Sono settimane complicate per la capitale della Motor Valley: nel giro di pochi giorni si sono susseguite in città notizie poco confortanti. Il crollo delle vendite di Maserati, iniziato circa un anno fa, ha raggiunto nel trimestre giugno-settembre il -60% rispetto allo stesso periodo dell’anno scorso; Ares Design, il brand di customizzazione di auto di lusso di strada Sant’Anna, ha presentato un piano di rientro dopo mesi di insoluti; in settimana Energica, il primo marchio italiano di motociclette completamente elettriche, ha chiuso i battenti del suo stabilimento a Soliera.
Ma la storia della Motor Valley è piena di crisi, periodi di difficoltà e stelle cadenti. In particolare, c’è stato un periodo a Modena e provincia, a cavallo degli anni ‘90, nel quale una serie di brand di un certo peso hanno visto, per una ragione o per l’altra, interrompersi la loro corsa. È il caso, ad esempio, della Bugatti: lo storico marchio francese diventò italiano nel 1987 grazie all’imprenditore Romano Artioli. Lo stabilimento di Campogalliano (la famosa fabbrica blu) alimentò il mito della Motor Valley e i sogni degli appassionati. L’unico modello prodotto, la EB110, ridisegnò il concetto di supercar, e gli esemplari ancora in circolazione hanno raggiunto in questi anni cifre da capogiro.
Nel settembre 1995, il Tribunale impose la chiusura dell’azienda, con grande sorpresa di tutti i dipendenti, che a 30 anni di distanza ancora si chiedono come sia stato possibile un fallimento tanto repentino quanto inaspettato.

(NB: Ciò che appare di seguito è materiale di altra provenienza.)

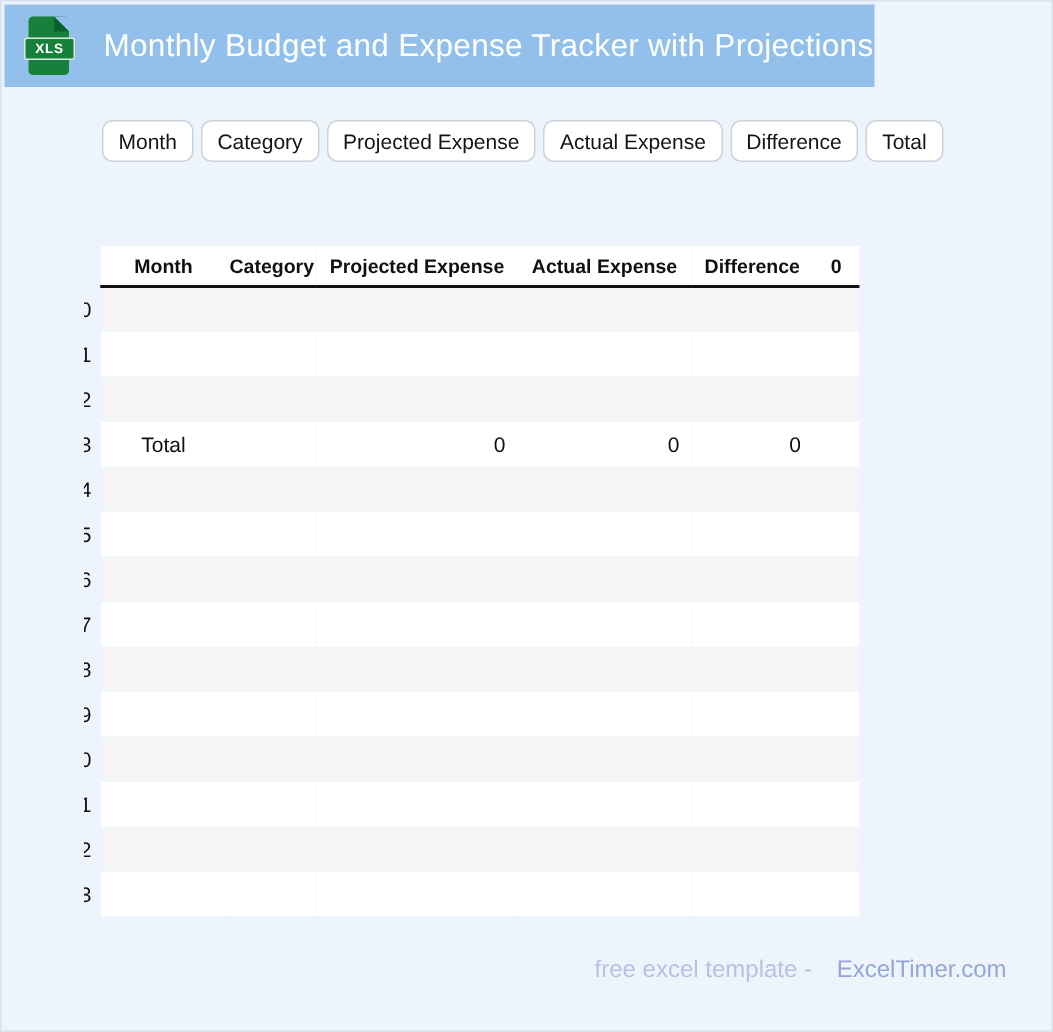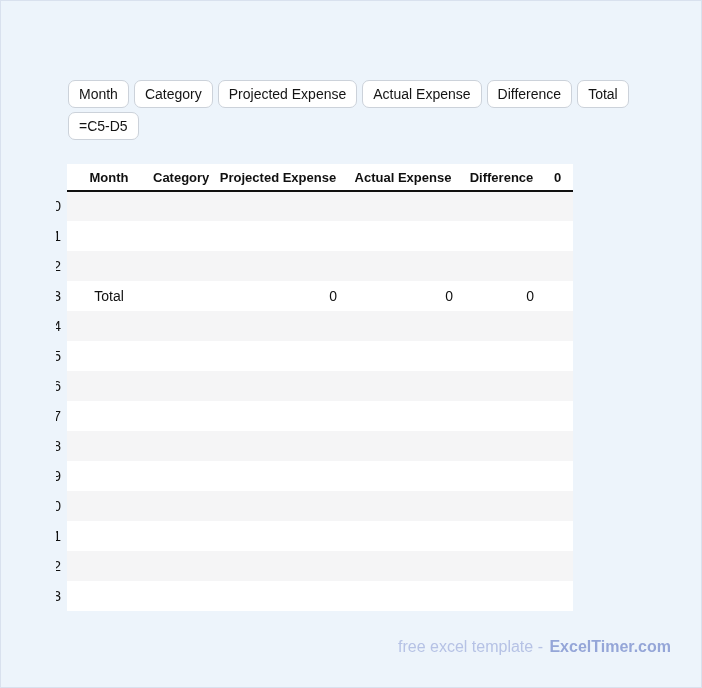--- a/index.html
+++ b/index.html
@@ -113,6 +113,12 @@
 
 <div class="card">
 
+  <header class="banner">
+    <span class="xls-icon">
+      <span class="xls-band">XLS</span>
+    </span>
+    <h1 class="banner-title">Monthly Budget and Expense Tracker with Projections</h1>
+  </header>
 
   <div class="chips" id="chips">
       <div class="chip-row">

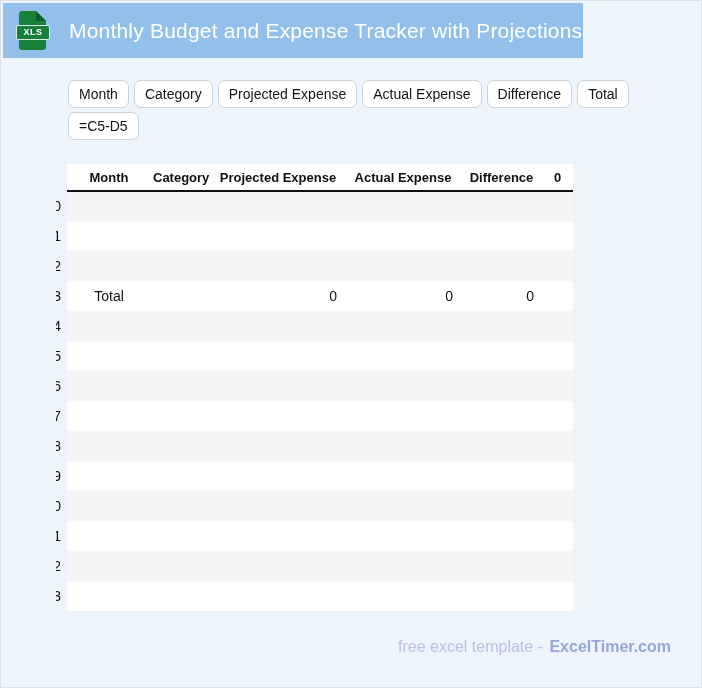--- a/index.html
+++ b/index.html
@@ -130,7 +130,6 @@
         <span class="chip">Total</span>
       </div>
       <div class="chip-row">
-        <span class="chip">=C5-D5</span>
       </div>
     </div>
 

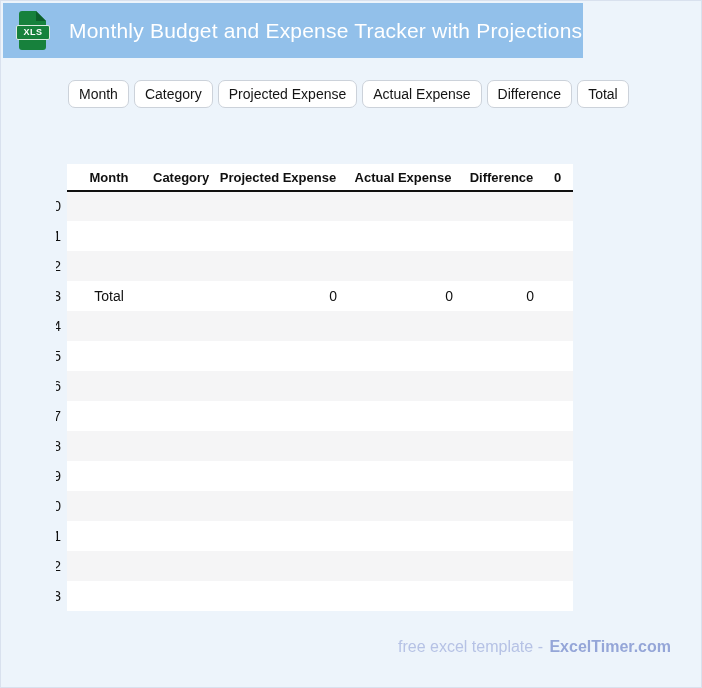--- a/index.html
+++ b/index.html
@@ -106,7 +106,7 @@
     font-size: 16px; text-align: right; white-space: nowrap;
   }
   .footer .prefix { color: var(--footer-text, #b6c2e5); }
-  .footer .brand  { color: var(--footer-brand, #95a6d8); font-weight: bold; text-decoration: none; margin-left: 2px; }
+  .footer .brand  { color: var(--footer-brand, #95a6d8); font-weight: normal; text-decoration: none; margin-left: 12px; }
 </style>
 </head>
 <body>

Negli stessi anni, in uno stabilimento a Modena Est, prendeva forma il sogno di Claudio Zampolli e di Giorgio Moroder (sì, proprio lui, il famoso compositore): era la Cizeta Moroder, capace di creare un’auto avveniristica disegnata da Marcello Gandini, la V16T, con doppi fanali anteriori a scomparsa e un super motore da 16 cilindri (ancora oggi esclusiva di pochissime hypercar). Tra il 1991 e il 1995 dalla fabbrica uscirono 10 auto, vendute a facoltosi clienti in giro per il mondo. Troppo pochi per tenere in piedi una piccola azienda come la Cizeta (dalla quale Moroder era uscito dopo la presentazione della vettura): nel 1994 Zampolli si vide così costretto a dichiarare bancarotta, riuscendo in extremis a consegnare l’ultima vettura l’anno dopo.
Nel 2001 fu poi la volta della Qvale (si pronuncia Cheil): un’impresa dei fratelli statunitensi Bruce e Jeff Qvale, attiva solo due anni con la produzione della Mangusta, un’auto ispirata alla celebre De Tomaso Mangusta. Lo stabilimento era in viale delle Nazioni, poi acquisito da Maserati per diventare il quartiere generale di Maserati Corse. Infine, nel 2004, dopo 45 anni di attività e successi intramontabili come la Pantera e la già citata Mangusta, chiuse la De Tomaso, il terzo marchio più longevo della storia dei motori di Modena dopo Maserati e Ferrari.
Un brand che per alcuni anni fu anche un vero colosso dell’automotive italiano ed internazionale, visto che il fondatore Alejandro De Tomaso acquisì negli anni il controllo di Benelli, Innocenti, Moto Guzzi e della stessa Maserati. Storie finite e passate negli archivi dell’automobilismo, ma che hanno segnato comunque pagine indelebili. Unite alle recenti cronache nostrane, si può dedurre che per un polo di eccellenza come la Motor Valley, chiusure e fallimenti sono purtroppo dei prezzi da pagare, fisiologici di qualsiasi distretto industriale, tanto più in un mondo come quello dell’automotive, che rimane uno dei settori industriali più complicati da gestire nelle congiunture sfavorevoli.